**Information shown**.
══════════

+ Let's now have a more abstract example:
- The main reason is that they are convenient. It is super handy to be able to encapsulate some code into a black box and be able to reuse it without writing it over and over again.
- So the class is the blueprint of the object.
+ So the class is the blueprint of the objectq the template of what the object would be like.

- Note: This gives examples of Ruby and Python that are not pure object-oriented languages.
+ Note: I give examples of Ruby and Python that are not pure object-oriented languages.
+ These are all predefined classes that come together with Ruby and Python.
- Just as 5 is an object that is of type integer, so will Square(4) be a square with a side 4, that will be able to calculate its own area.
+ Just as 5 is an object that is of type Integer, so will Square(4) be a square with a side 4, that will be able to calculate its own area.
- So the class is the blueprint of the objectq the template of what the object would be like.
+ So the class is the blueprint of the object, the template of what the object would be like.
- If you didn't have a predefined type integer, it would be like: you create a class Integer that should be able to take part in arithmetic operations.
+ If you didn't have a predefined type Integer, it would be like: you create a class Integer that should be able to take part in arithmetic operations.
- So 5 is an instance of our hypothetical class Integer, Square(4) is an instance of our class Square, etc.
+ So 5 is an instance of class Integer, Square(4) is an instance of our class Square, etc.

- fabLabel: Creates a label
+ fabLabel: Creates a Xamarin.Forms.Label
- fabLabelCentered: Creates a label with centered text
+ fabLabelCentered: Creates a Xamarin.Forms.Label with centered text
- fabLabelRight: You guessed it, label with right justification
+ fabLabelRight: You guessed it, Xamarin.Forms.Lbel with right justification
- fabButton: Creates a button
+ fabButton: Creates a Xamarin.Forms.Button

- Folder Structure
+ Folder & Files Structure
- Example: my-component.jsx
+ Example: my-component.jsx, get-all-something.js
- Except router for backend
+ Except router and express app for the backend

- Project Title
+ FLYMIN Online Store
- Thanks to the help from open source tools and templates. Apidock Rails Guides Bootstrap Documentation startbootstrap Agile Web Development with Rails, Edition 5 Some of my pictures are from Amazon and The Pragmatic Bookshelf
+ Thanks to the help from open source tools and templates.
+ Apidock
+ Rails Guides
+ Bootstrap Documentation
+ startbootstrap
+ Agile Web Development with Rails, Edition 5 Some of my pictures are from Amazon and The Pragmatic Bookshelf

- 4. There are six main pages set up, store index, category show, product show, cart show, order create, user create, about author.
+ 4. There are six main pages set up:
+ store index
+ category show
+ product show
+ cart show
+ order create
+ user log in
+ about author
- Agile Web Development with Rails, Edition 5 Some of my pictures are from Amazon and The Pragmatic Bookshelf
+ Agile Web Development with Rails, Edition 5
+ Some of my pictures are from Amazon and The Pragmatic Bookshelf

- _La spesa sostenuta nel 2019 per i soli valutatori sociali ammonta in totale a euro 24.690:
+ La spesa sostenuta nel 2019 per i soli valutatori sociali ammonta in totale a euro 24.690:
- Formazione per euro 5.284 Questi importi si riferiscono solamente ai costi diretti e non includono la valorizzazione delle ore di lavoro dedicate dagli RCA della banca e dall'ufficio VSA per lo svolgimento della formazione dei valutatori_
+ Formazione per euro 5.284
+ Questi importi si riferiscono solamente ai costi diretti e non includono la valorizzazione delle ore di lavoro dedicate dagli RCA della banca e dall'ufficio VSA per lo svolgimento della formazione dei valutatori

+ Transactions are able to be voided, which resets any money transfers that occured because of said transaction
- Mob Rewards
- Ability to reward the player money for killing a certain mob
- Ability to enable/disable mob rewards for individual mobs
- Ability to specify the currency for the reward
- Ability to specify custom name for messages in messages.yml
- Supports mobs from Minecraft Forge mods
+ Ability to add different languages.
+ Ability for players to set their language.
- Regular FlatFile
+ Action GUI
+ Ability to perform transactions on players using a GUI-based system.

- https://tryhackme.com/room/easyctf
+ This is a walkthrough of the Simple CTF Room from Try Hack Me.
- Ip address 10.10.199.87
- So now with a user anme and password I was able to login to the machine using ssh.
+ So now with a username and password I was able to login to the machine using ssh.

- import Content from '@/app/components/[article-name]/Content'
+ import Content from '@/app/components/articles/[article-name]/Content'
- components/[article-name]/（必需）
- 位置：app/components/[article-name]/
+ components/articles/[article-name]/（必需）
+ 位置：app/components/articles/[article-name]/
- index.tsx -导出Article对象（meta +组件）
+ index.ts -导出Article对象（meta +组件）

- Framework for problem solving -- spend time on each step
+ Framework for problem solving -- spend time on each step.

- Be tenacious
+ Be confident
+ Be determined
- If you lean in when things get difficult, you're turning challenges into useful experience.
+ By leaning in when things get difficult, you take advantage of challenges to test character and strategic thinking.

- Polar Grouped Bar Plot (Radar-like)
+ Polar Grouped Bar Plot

══════════

**Task to complete**.
Please retype the data exactly as it stands, from its first line down to the line that contains "- So the class is the blueprint of the object.", then stop.

**Written answer**.
+ Let's now have a more abstract example:
- The main reason is that they are convenient. It is super handy to be able to encapsulate some code into a black box and be able to reuse it without writing it over and over again.
- So the class is the blueprint of the object.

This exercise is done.